Это было как приказ. Я вскочила, оделась, поехала в Покровский собор. Там только и опомнилась: народу много, светло и празднично, поют… Поставила свечи. Литургию отстояла как один большой и светлый миг. А проповедь священника меня просто потрясла: в ней все, до единого слова, было обо мне! Я все поняла о своей жизни за все мои сорок дремучих лет. И грехи увидела, которые раньше не считала за грехи. И себя – неблагодарную за все, что сделал и делает для меня Господь.
Я еще не знала слов молитв, а душа моя кричала о помощи, о прощении, кричала от горя и радости, – радости за это открытие. Будто двери, к которым я так долго шла вслепую, растворили. А за ними – Свет…
Через полгода мы с мужем обвенчались. И сколько же хороших, добрых христиан узнала я с тех пор! И газету «Благовест» мы ждем всей семьей, как праздника. Бабушки наши молились, да и сейчас за нас молятся. Мамочки наши молятся о нас и детях наших. Тетя была у моей мамы – Ирина Андреевна Крылова, истинно верующая, богомолка. Она за нас всегда молилась, спасая нас в безбожные годы. Помню, посылку нам прислала, а в ней – просфорки. Вот тогда я их в первый раз и увидела.
Сейчас думаю: сколько мужества в наших с виду немощных стареньких бабушках! В любую непогоду едут в церковь, с палочками, на костылях, – все равно идут, службу стараются отстоять. Россия – страна намоленная. Для нас Православие – это и вера, и хлеб, и воздух. Все, чем жив человек.
Я привела в храм своих учениц, взрослых девушек.
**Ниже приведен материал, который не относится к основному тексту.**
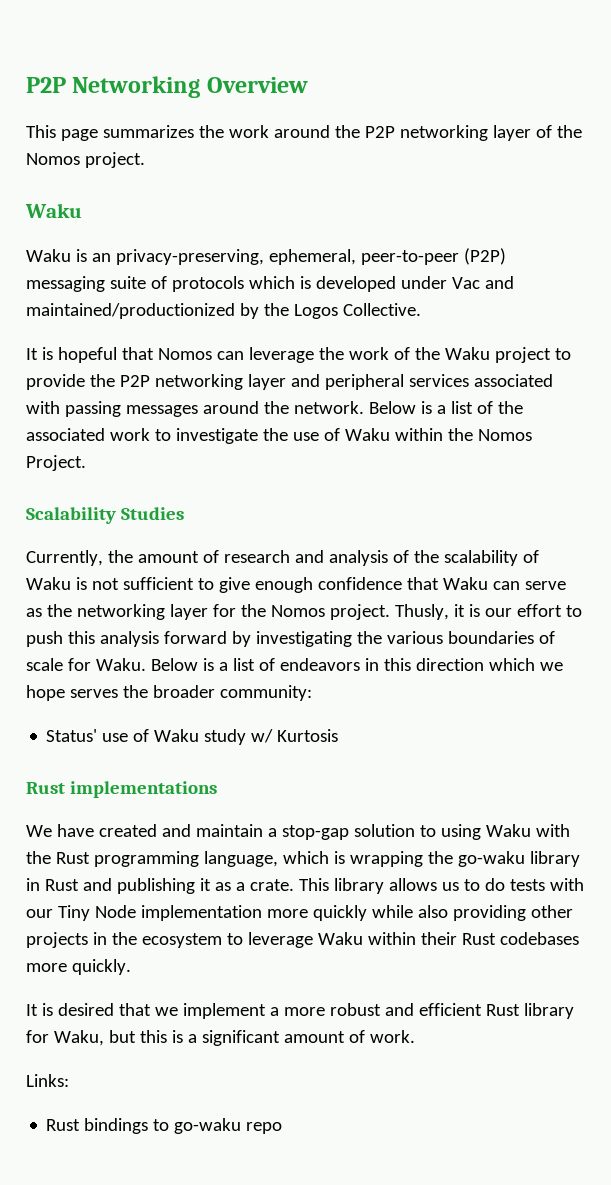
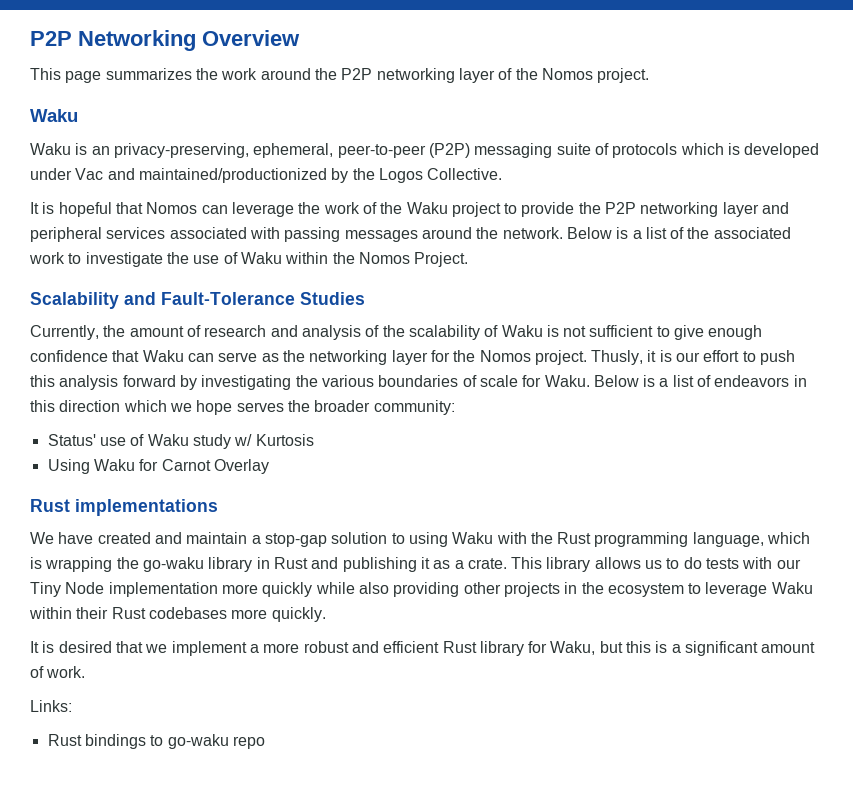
(116, 515) none -> [124,292,295,305] and Fault-Tolerance
(339, 735) none -> [47,459,269,474] // Using Waku for Carnot Overlay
Три из них подходят ко мне со свечками и тихонько так спрашивают:
– Мы свечи хотим поставить, но мы пока не крещеные. Можно?
Говорю им:
– Раз вам Господь дозволил в храм войти, поставьте свечи, Он ведь всех слышит.
А через две недели приходят они ко мне все три, такие радостные, сияющие, и говорят:
– А мы окрестились!
Ищущую душу Господь вразумит и направит. Помоги нам, Боже! Да будет на все святая воля Твоя!
Возвращение к жизни
– К Богу я шла, наверное, с раннего детства. Еще с десяти месяцев, когда утонула в первый раз…
– Родители взяли меня с собой на огород, я сидела у глубокого бака, вкопанного на огороде. Бак был до краев полон водой. Спокойно сидела, играла. Вдруг мама оглянулась – а меня нет. Куда делась? Стали искать по всему огороду и тут заметили плавающую в баке беленькую панамку. Отец сразу нырнул на дно и достал меня уже бездыханную. Откачали, я задышала. Потом уже в восемь лет – опять утонула. Но, видно, не судьба мне была так умереть. Мальчишки постарше позвали покататься на баллоне. Плавать я не умела, а покататься очень хотела. Я же не знала, что они так учили других ребятишек плавать! Заплыли на глубину, и они вдруг опрокинули баллон. Я упала в воду и… даже не пытаясь барахтаться, тихонько пошла на дно. С открытыми глазами и сложенными на груди руками. Пруд был глубокий, а вода прозрачная. И вся она просвечивалась чудесным солнечным светом. Все это я видела, погружаясь на дно. Опустившись на дно, я села и отключилась. Больше я ничего не помнила. На мое счастье, по дамбе шла машина, и ехавшие в ней увидели, как баллон опрокинулся и девочка ушла под воду. Я не всплывала – и они поспешили на помощь. Подъехали ближе, потом кто-то бросился в воду и достал меня со дна.
Ну ведь как: мы все как можем идем к Богу. Вернее, нас Господь ведет к Себе, а мы упираемся. И я тоже долго упиралась. Даже невоцерковленные понимают, когда с ними творится чудо. И я понимала. Но мы все принимаем как должное. Даже когда происходит такое чудо, которое никак не могло быть в нормальной жизни, и мы прекрасно осознаем это, – мы не благодарим Бога… И продолжаем жить как жили.
Пока гром не грянет, мужик не перекрестится. Вот точно так же и мне понадобилось, чтобы очередной гром грянул. Господь уже практически меня призвал к Себе.
Во время операции мне дали не тот наркоз, который был нужен. И душа моя полетела. И вот я летела, летела и знала, куда я лечу, знала, Кто меня ждет. Я знала, что лечу к Богу на Суд. Все знала твердо.